- Data for analysis -

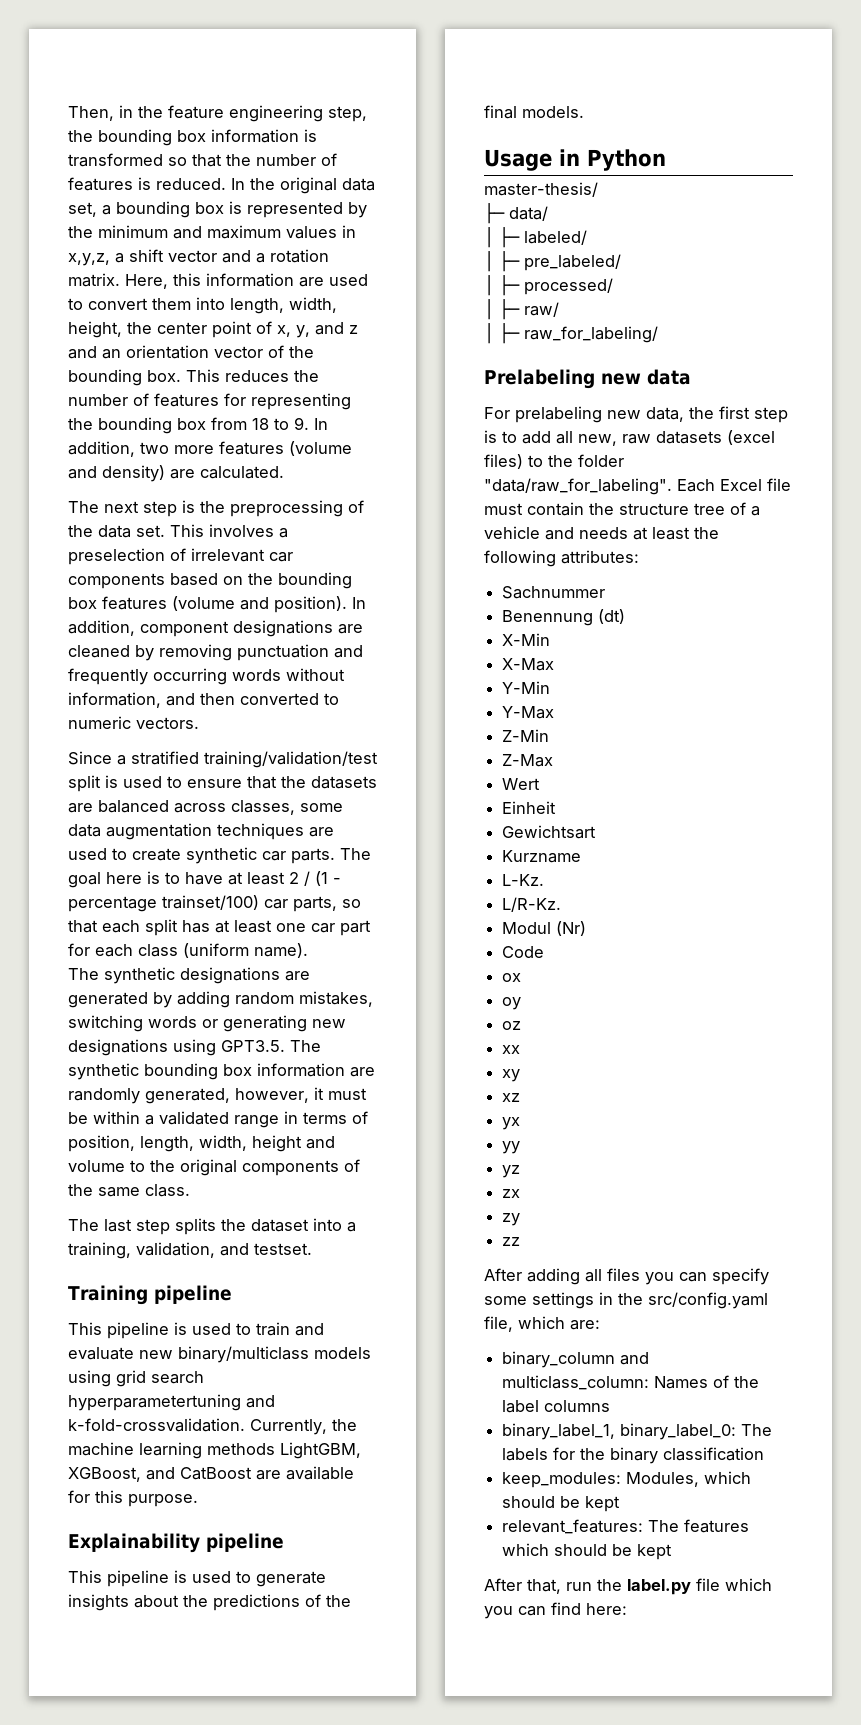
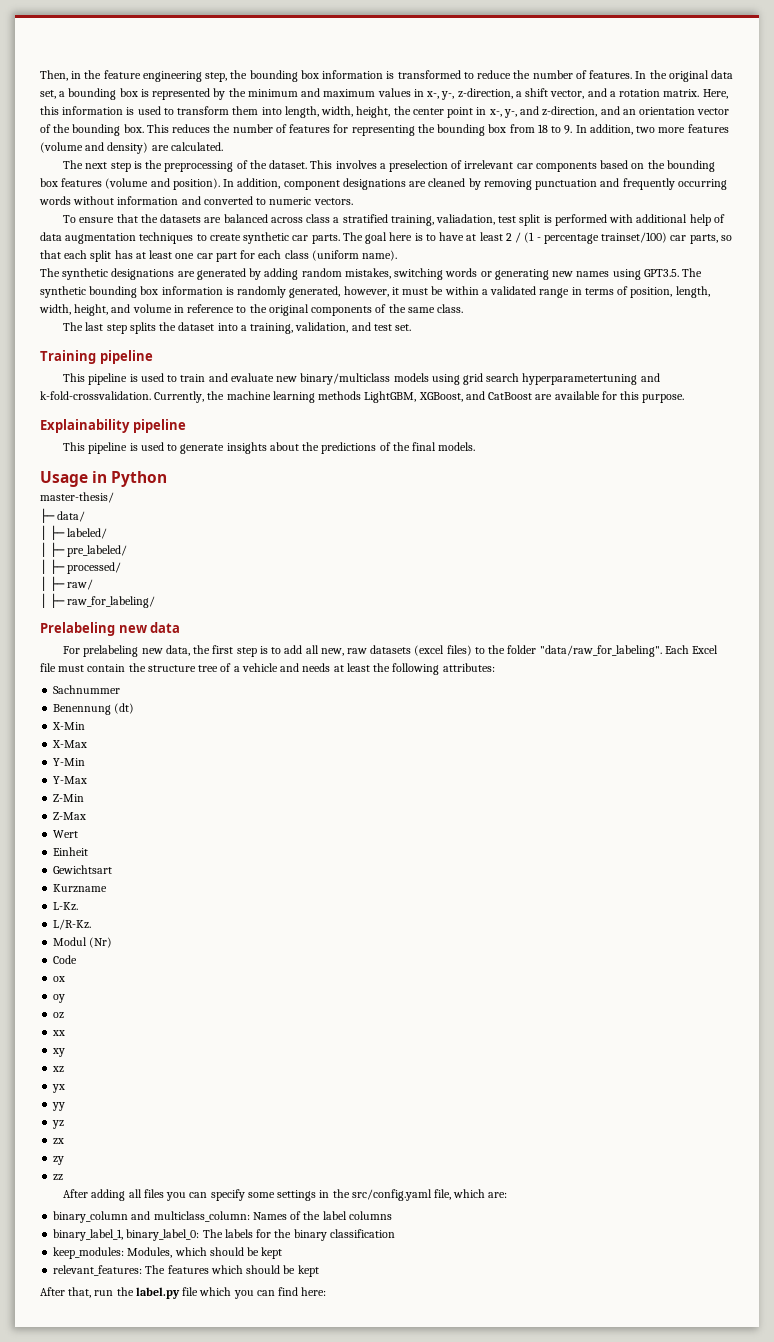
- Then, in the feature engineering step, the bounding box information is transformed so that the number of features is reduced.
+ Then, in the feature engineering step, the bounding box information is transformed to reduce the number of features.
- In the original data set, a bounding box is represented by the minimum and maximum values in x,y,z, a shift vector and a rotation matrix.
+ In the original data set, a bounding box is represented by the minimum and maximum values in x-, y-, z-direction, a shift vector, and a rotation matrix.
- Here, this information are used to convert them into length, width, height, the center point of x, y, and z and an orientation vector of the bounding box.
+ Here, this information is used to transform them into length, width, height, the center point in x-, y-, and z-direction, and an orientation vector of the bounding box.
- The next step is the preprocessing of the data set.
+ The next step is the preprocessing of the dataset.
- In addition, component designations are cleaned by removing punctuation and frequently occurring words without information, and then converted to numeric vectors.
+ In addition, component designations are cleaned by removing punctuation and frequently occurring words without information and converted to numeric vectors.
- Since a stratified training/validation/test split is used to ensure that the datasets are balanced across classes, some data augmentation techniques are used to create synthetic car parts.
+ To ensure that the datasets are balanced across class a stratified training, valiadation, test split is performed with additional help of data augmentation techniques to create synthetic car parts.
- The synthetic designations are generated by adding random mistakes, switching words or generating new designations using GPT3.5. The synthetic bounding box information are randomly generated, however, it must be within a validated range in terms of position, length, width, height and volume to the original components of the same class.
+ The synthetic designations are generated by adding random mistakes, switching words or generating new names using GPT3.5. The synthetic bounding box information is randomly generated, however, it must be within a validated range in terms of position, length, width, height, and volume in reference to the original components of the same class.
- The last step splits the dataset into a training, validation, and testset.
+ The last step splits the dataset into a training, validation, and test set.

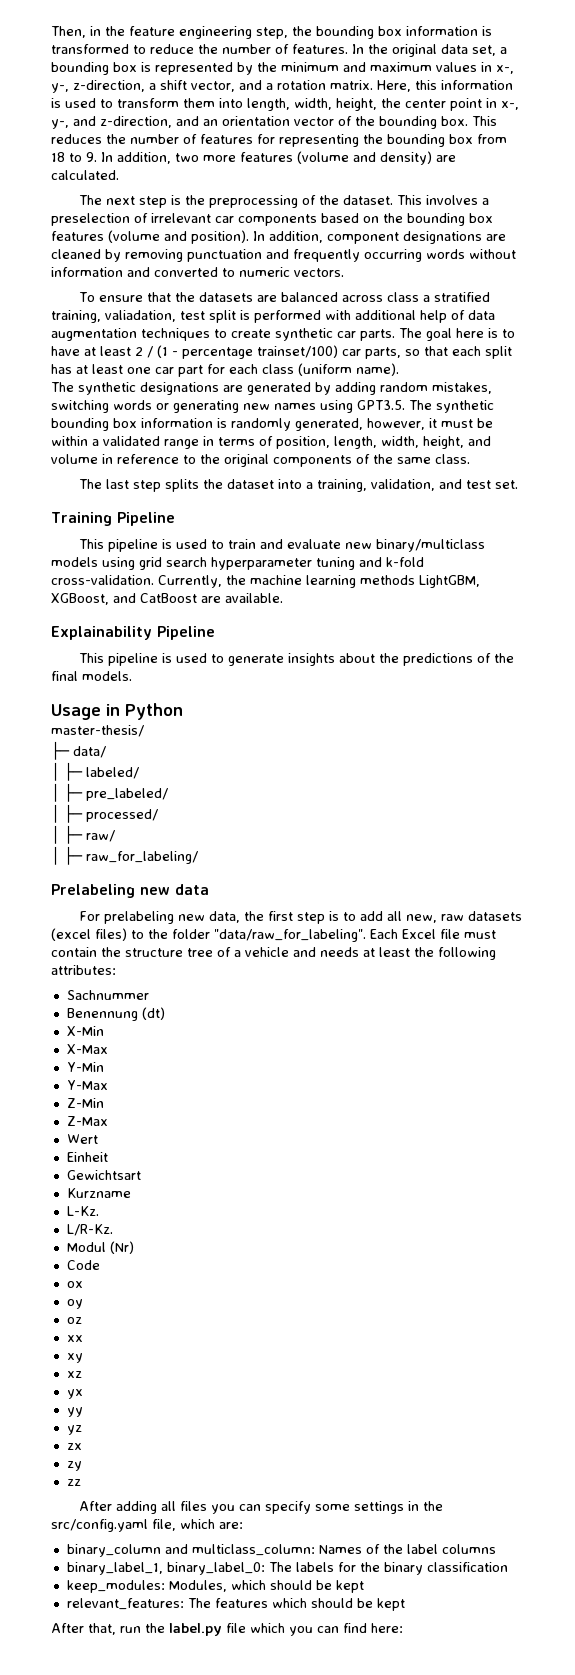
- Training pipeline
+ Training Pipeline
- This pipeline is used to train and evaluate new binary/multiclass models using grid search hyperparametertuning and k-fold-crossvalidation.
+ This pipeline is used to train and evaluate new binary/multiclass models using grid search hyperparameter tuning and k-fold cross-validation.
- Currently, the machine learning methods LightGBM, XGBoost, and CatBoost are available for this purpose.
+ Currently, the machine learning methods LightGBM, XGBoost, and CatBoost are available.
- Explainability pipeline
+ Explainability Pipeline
...
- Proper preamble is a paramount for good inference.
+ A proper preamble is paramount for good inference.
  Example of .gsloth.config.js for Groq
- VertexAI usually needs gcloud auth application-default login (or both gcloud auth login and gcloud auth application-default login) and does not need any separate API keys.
--
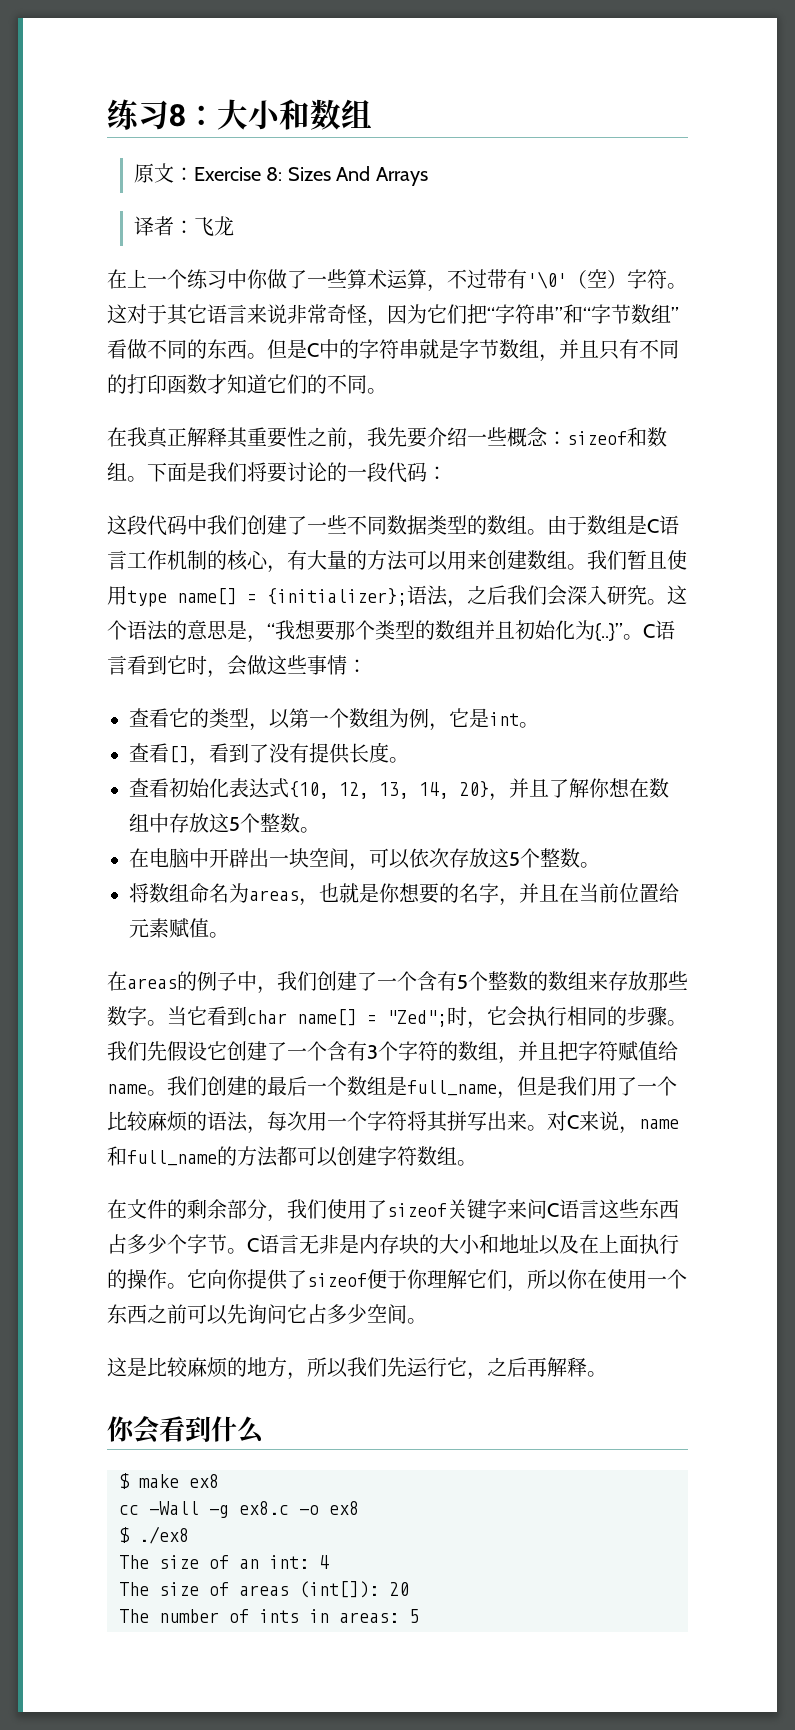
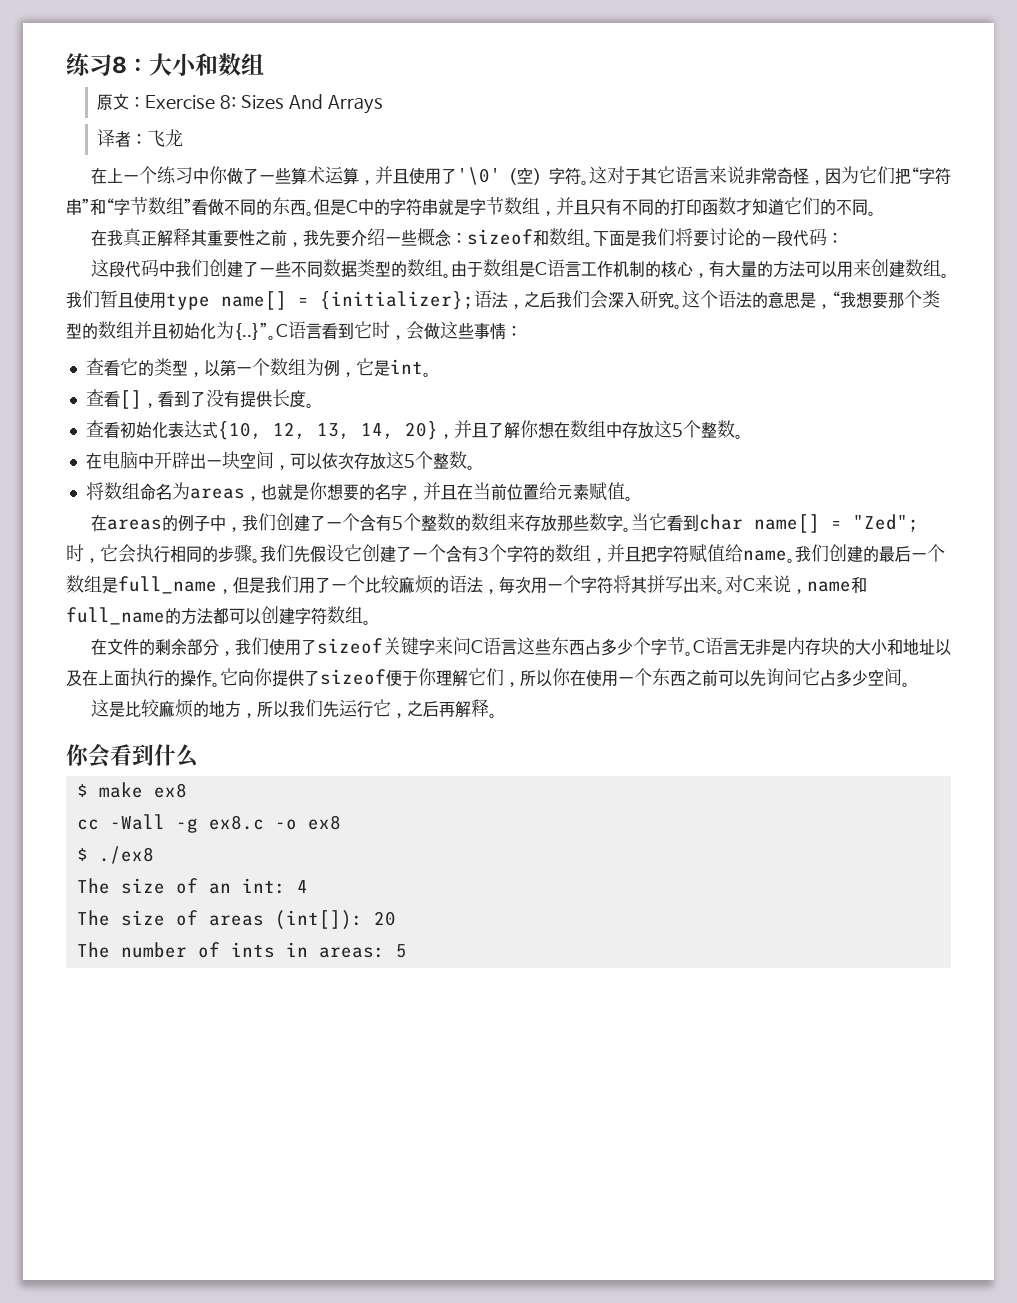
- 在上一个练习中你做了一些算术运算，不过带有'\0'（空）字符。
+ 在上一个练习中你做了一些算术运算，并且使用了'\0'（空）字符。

- Work to be completed -
Note every line of the entries in which "cleaned" appears, and copy it down.

- Result below -
- In addition, component designations are cleaned by removing punctuation and frequently occurring words without information, and then converted to numeric vectors.
+ In addition, component designations are cleaned by removing punctuation and frequently occurring words without information and converted to numeric vectors.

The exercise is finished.